Mudança genética aumenta riscos para pacientes de diabete

São Paulo - Uma equipe internacional de cientistas descobriu que a troca de uma única letra em um gene responsável pela criação de glóbulos vermelhos no sangue basta para tornar pacientes de diabete mais propensos a sofrer de complicações graves da doença, que podem levar à cegueira e à insuficiência renal. O trabalho que descreve a descoberta foi publicado na segunda-feira na edição antecipada online da revista Proceedings of the National Academy of Sciences (PNAS).

A mudança genética em questão é a troca de uma base guamina por uma timina - ou "G" por "T", no código de quatro letras do DNA, que contém ainda adenina (A) e citosina (C) - em um trecho específico do gene que codifica a eritropoietina, ou EPO, hormônio que estimula a criação das células vermelhas do sangue e de vasos sanguíneos. Em sua versão mutante, e na presença de diabete, o gene leva a uma produção excessiva de vasos na retina e nos rins, o que causa doença renal crônica e uma condição conhecida como retinopatia diabética proliferativa, que pode levar ao descolamento da retina - a camada sensível à luz do fundo do olho - e à cegueira.

Doping - O EPO também é usado como doping em algumas modalidades esportivas, uma vez que a elevação no número de glóbulos vermelhos do sangue aumenta a disponibilidade de oxigênio para os músculos, mas um dos autores do artigo para a PNAS, Kang Zhang, do Departamento de Oftalmologia da Universidade de Utah, nos Estados Unidos, diz que os riscos de cegueira e complicações renais trazidos pelo hormônio não devem afetar os atletas, uma vez que os perigos dizem respeito "principalmente aos diabéticos".

Para estabelecer a ligação entre a mutação no gene EPO e as complicações da diabete, os pesquisadores partiram da suposição de que a doença renal crônica e a retinopatia, quando ocorrem em pessoas diabéticas, deveriam estar ligadas a uma causa genética comum, já que existe uma forte correlação entre as duas complicações.

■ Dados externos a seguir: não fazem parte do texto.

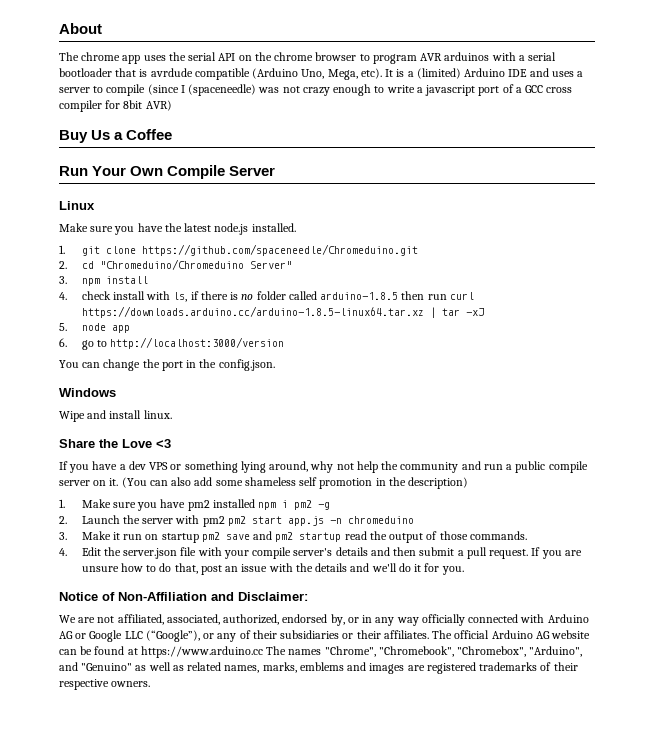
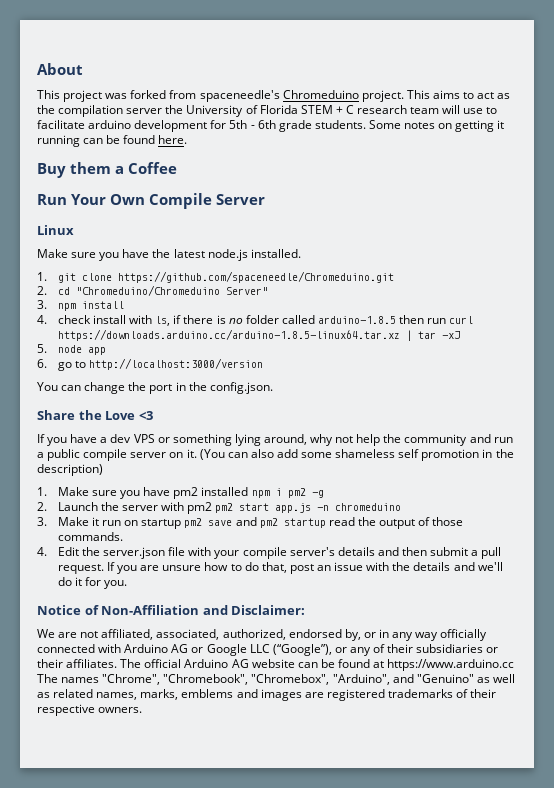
- The chrome app uses the serial API on the chrome browser to program AVR arduinos with a serial bootloader that is avrdude compatible (Arduino Uno, Mega, etc). It is a (limited) Arduino IDE and uses a server to compile (since I (spaceneedle) was not crazy enough to write a javascript port of a GCC cross compiler for 8bit AVR)
+ This project was forked from spaceneedle's Chromeduino project. This aims to act as the compilation server the University of Florida STEM + C research team will use to facilitate arduino development for 5th - 6th grade students. Some notes on getting it running can be found here.
- Buy Us a Coffee
+ Buy them a Coffee
- Windows
- Wipe and install linux.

Estudos em camundongos que simulavam doença renal e cegueira ligadas à diabete mostraram uma concentração excessiva do hormônio. Uma análise nos genes de pacientes diabéticos com e sem as complicações, em busca de fatores que pudessem ser candidatos ao papel de causa comum, chegou à troca do "G" por "T" no gene que codifica o EPO. "Essa descoberta poderá ajudar na triagem de pacientes com duas cópias do gene mutante", disse Zhang. "Nossos resultados deverão chegar aos pacientes dentro de três ou quatro anos, e o bloqueio do EPO será uma terapia de ponta muito importante", acredita.